#### [Data for analysis]
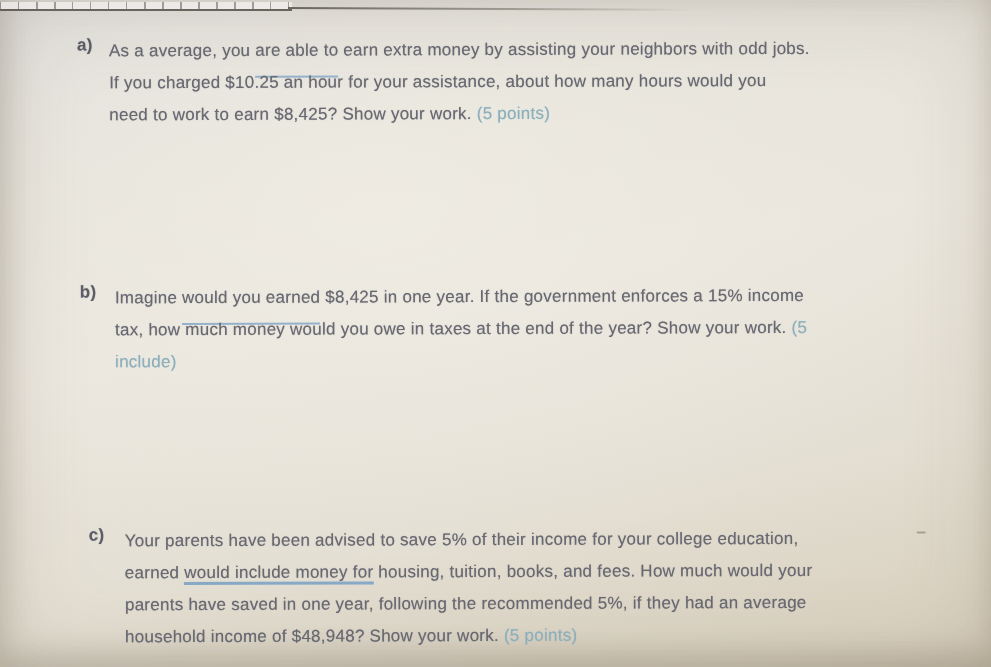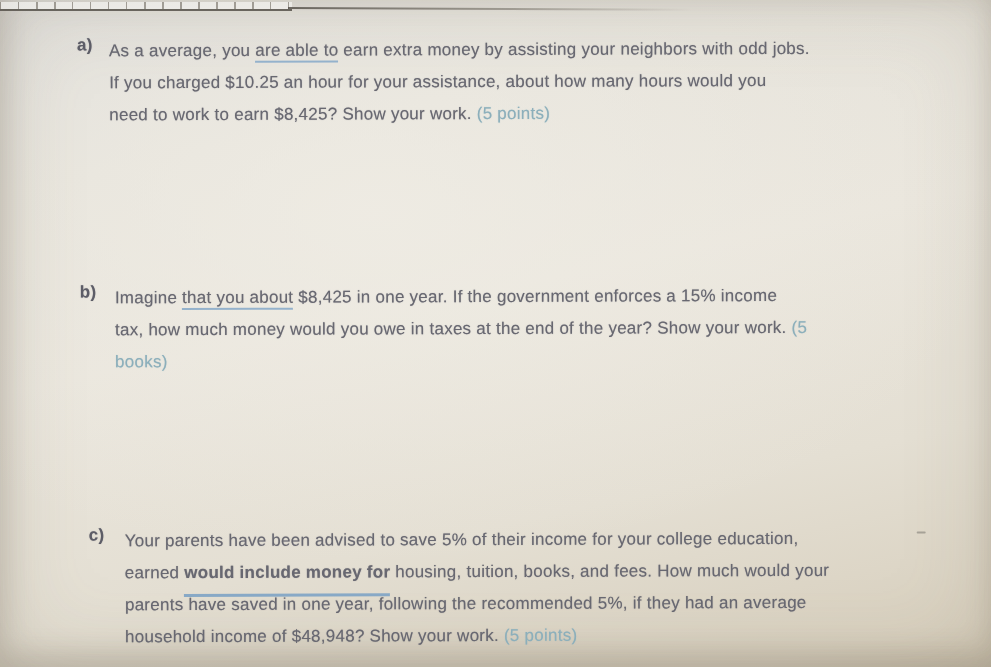"are able to" .seg-underline { padding-bottom: 1px -> 16px }
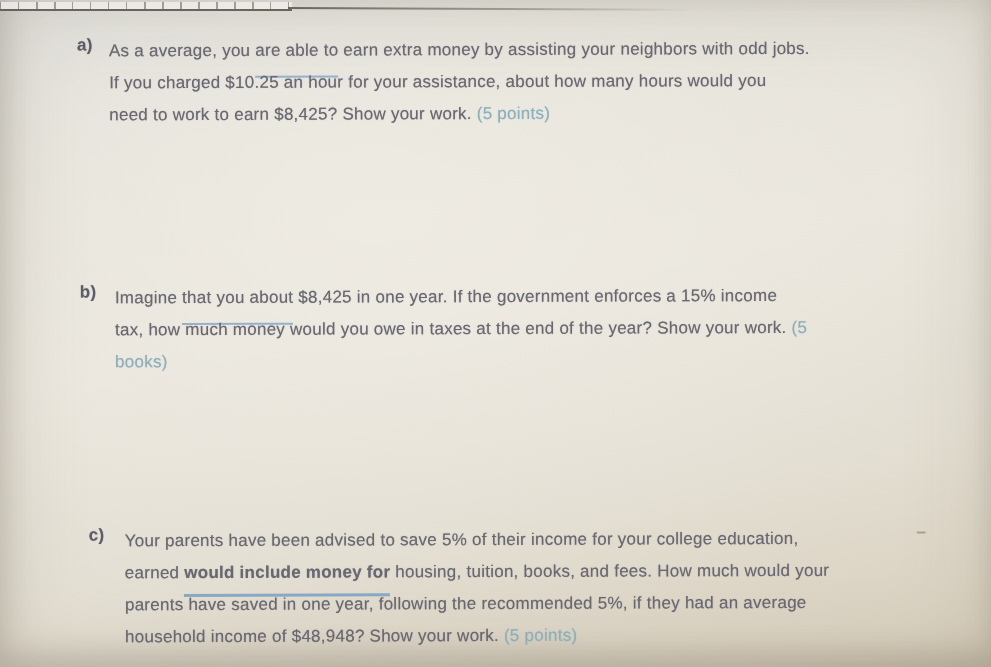"that you about" span.seg-underline { text: that you about -> would you earned }
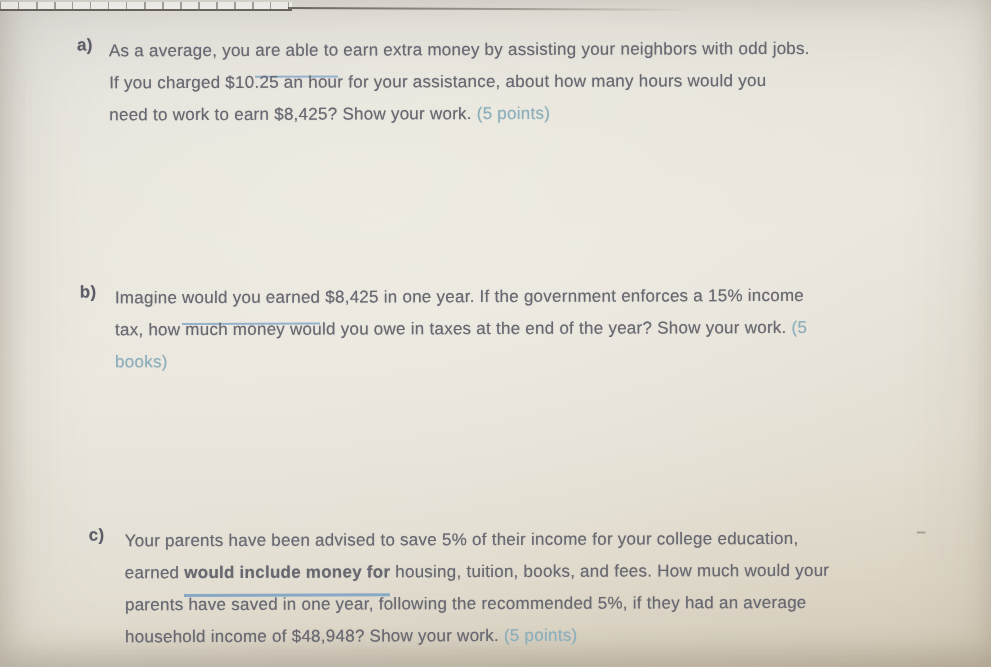"books)" span.seg-points { text: books -> include }
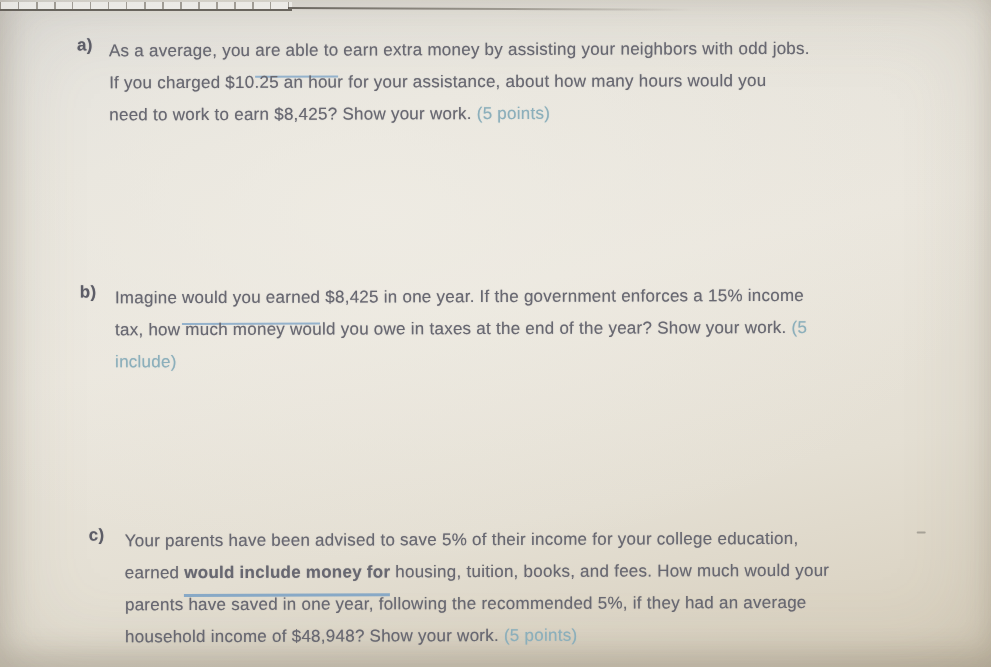"would include money for" .seg-underline_thick { font-weight: bold -> none; padding-bottom: 12px -> 0 }
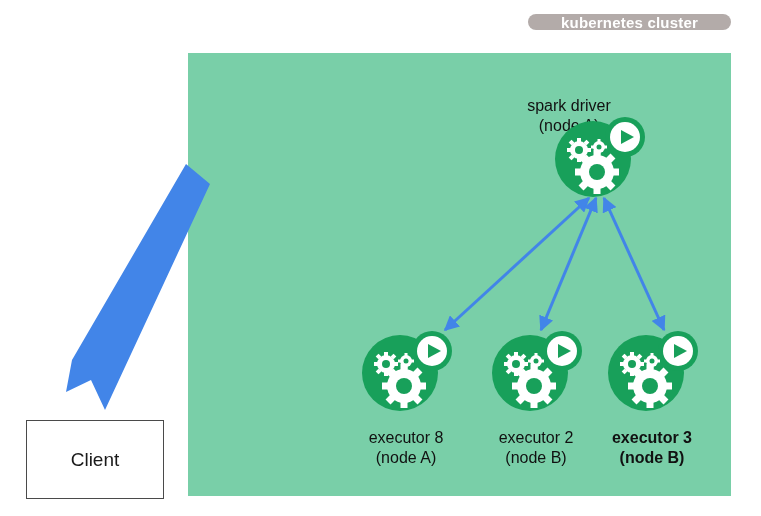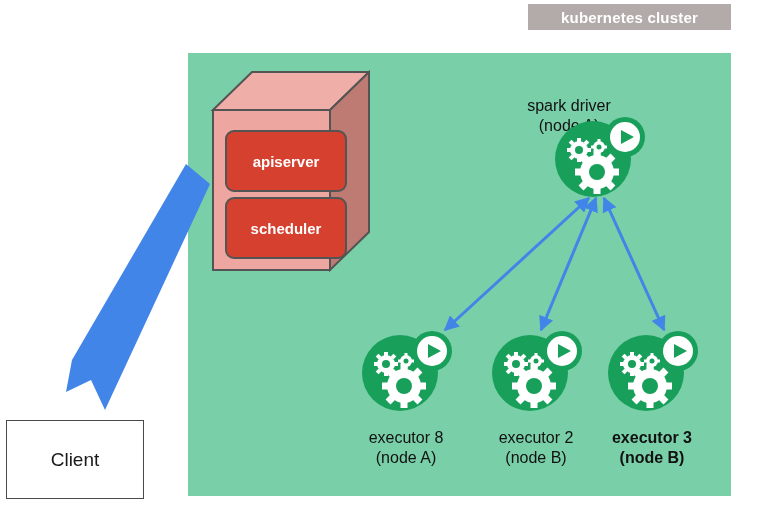"kubernetes cluster" .cluster-badge { border-radius: none -> 12px; height: 26px -> 16px; top: 4px -> 14px }
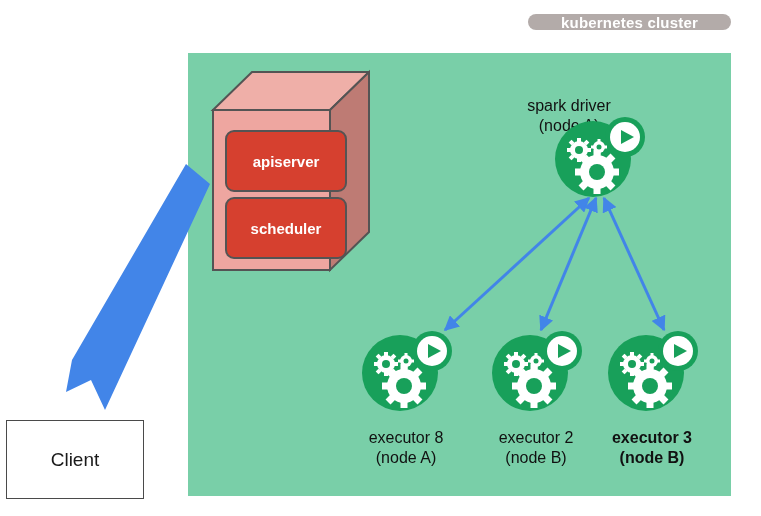"apiserver" div.cube { html: <div> <svg> <polygon></polygon> <polygon></polygon> <rect></rect> </svg> <div>apiserver</div> <div>scheduler</div> </div> -> none }
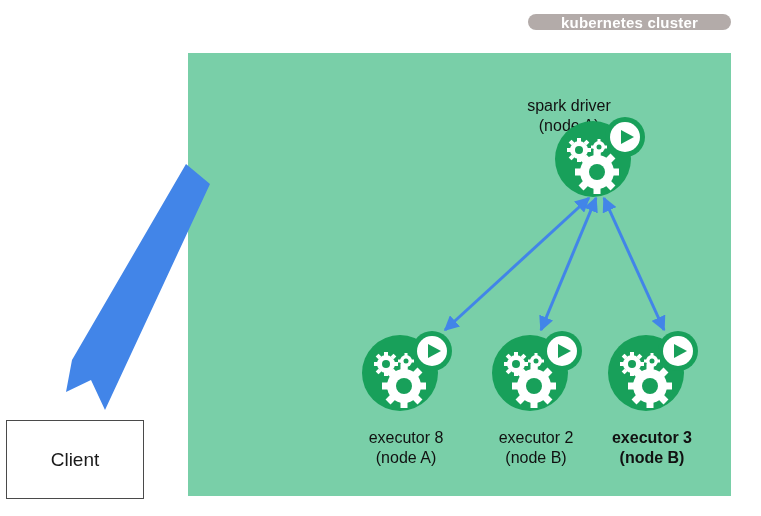"Client" .client-box { left: 6px -> 26px }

#### [To do]
Keeping every word as it is, write out all the data and omit the pictures.

#### [Answer below]
"are able to" .seg-underline { padding-bottom: 1px -> 16px }
"that you about" span.seg-underline { text: that you about -> would you earned }
"books)" span.seg-points { text: books -> include }
"would include money for" .seg-underline_thick { font-weight: bold -> none; padding-bottom: 12px -> 0 }
"kubernetes cluster" .cluster-badge { border-radius: none -> 12px; height: 26px -> 16px; top: 4px -> 14px }
"apiserver" div.cube { html: <div> <svg> <polygon></polygon> <polygon></polygon> <rect></rect> </svg> <div>apiserver</div> <div>scheduler</div> </div> -> none }
"Client" .client-box { left: 6px -> 26px }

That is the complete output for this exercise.